Lonker See, formed by guitarist Bartos Boro Borowski and bassist Joanna Kucharska, added veteran jazz saxophonist Tomasz Gadecki, who had already released several albums notably the improvised baritone-sax duets of Melt (Not Two, 2013) with Paulina Owczarek (a duo named Sambar). Lonker See's debut Split Image (2016) contains the martial and hypnotic Claimed By The Forest (7:01) and the lively quasi-country dance of Flight Is Open On The Way Out (6:13); but their real skills emerge in the Split Image pt 1 2 & 3 (21:42): a few minutes of abstract instrumental noise before the Led Zeppelin-ian guitar unleashes the psychedelic theme over slow Indian-esque drums, and, after 13 minutes the sax takes over with fragmented chatter over an irregular tribal rhythm before the final crescendo of chaos. Solaris pt 1 & 2 (13:57) is the first half of a suite inspired by Andrej Tarkovsky's film: a suspenseful soundscape of free-form and droning sounds.

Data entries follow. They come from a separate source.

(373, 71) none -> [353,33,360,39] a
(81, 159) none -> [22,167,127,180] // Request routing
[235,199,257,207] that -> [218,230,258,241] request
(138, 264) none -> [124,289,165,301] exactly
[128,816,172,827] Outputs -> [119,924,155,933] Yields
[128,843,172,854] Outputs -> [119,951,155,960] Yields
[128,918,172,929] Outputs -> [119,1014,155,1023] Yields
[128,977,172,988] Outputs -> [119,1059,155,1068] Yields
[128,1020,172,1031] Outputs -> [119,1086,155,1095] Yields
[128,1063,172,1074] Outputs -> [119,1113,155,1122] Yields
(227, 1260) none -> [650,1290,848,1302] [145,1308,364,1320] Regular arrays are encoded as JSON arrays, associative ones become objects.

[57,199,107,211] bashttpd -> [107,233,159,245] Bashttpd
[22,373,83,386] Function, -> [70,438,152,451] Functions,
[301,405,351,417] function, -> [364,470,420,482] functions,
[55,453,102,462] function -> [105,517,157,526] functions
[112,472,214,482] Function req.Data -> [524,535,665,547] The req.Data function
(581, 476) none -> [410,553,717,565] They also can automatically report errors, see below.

One Eye Sees Red (2018) contains two lengthy pieces that turned them into a sort of Polish version of the Necks, specialized in lengthy hypnotic instrumental jams, with the Lillian Gish (18:16) begins like a very soft and slow raga-like jam that turns jazzy when the drums enter, but the sax and bass repeat the same motif, somnolent and hypnotic, until the music takes off in a cosmic direction, with loud distortions and rhythmic tension. Lonker See play the post-ambient version of prog-rock, and Lillian Gish sounds like a post-ambient version of Colosseum's Valentyne Suite. Solaris Pt. 3 & 4 (17:04) is instead a long and dreamy psychedelic trip, but after ten minutes a more rhythmic and aggressive posture takes over with the sax intoning increasingly energetic motifs. It's like a fusion of the Grateful Dead's Dark Star, Pink Floyd's Learning to Fly and Caravan's Nine Feet Underground.

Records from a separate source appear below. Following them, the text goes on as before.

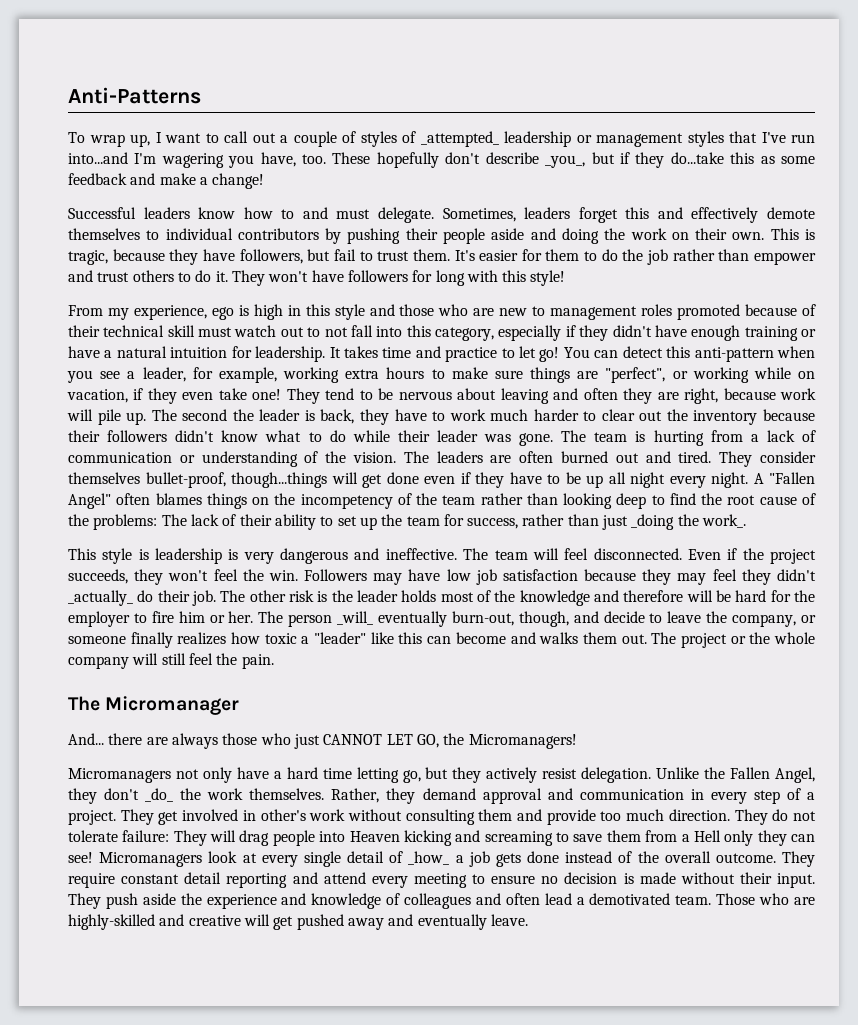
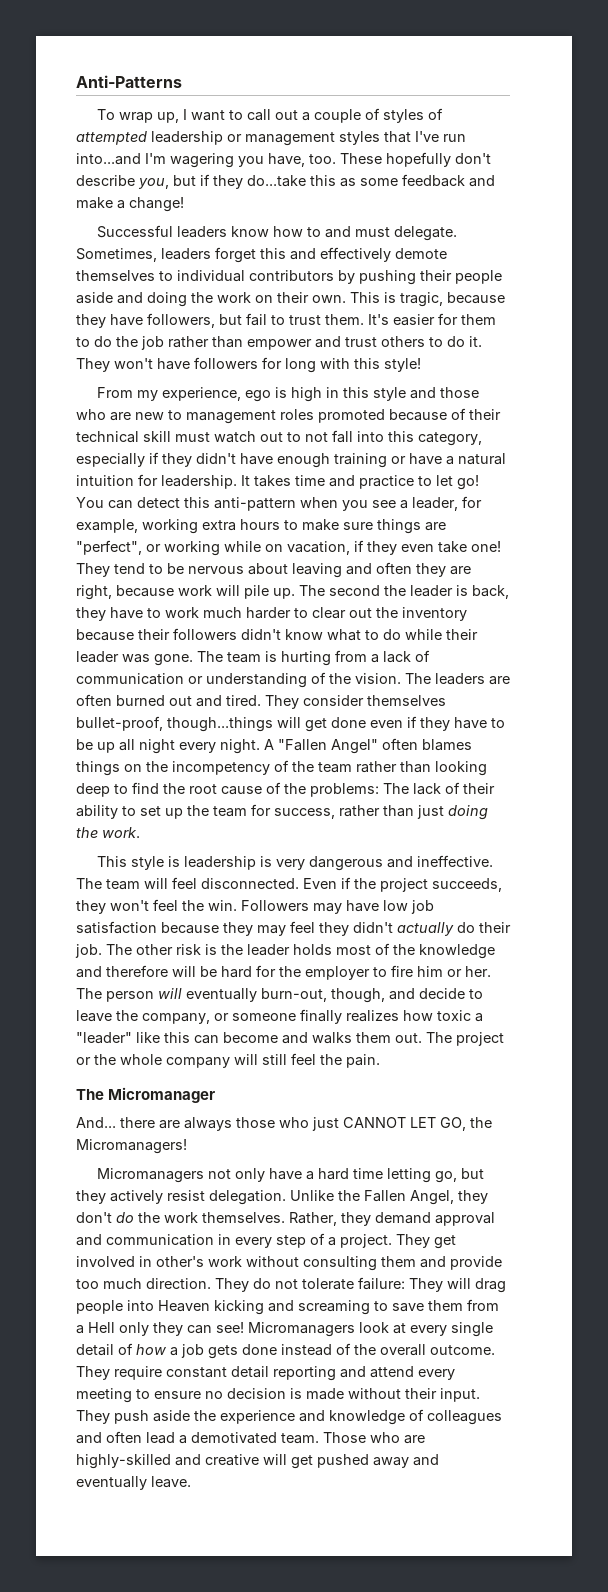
[420,131,499,147] _attempted_ -> [76,131,147,145] attempted
[545,155,586,168] _you_, -> [138,178,169,189] you,
[631,514,747,530] _doing the work_. -> [448,805,488,820] [76,827,140,838] doing the work.
[68,590,133,606] _actually_ -> [397,922,454,936] actually
[337,611,374,625] _will_ -> [158,988,182,999] will
[145,788,174,802] _do_ -> [116,1212,134,1223] do
[408,851,450,865] _how_ -> [136,1344,167,1355] how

Hamza (2020) injected more vigor in their fusion of acid-rock and jazz-rock of the 1970s. The nine-minute Put Me Out is a slow post-rock crescendo that turns violent at the end, but the whole is fairly trivial. The eight-minute Gdynia 80 is a better synthesis of stomping space-rock, cerebral prog-rock and heavy stoner-rock, as if Can and Queens Of The Stone Age jammed together, and even ends with the sax intoning a folk-ish refrain. The sax dominates the nine-minute Earth Is Flat, propelled by a strong Brazilian-infected rhythm. Joanna Kucharska sings the simple elegy Infinite Garden and leads the lethargic eight-minute Hamza, but those are the weakest songs. She also leads the nine-minute Open & Close, whose development is more interesting and energetic than those two but still somewhat weak. The album is a mixed bag and almost sounds like the album of a different band, certainly more rock and less psychedelic.

Duets (2020), originally recorded in 2017, is an album of improvised duets.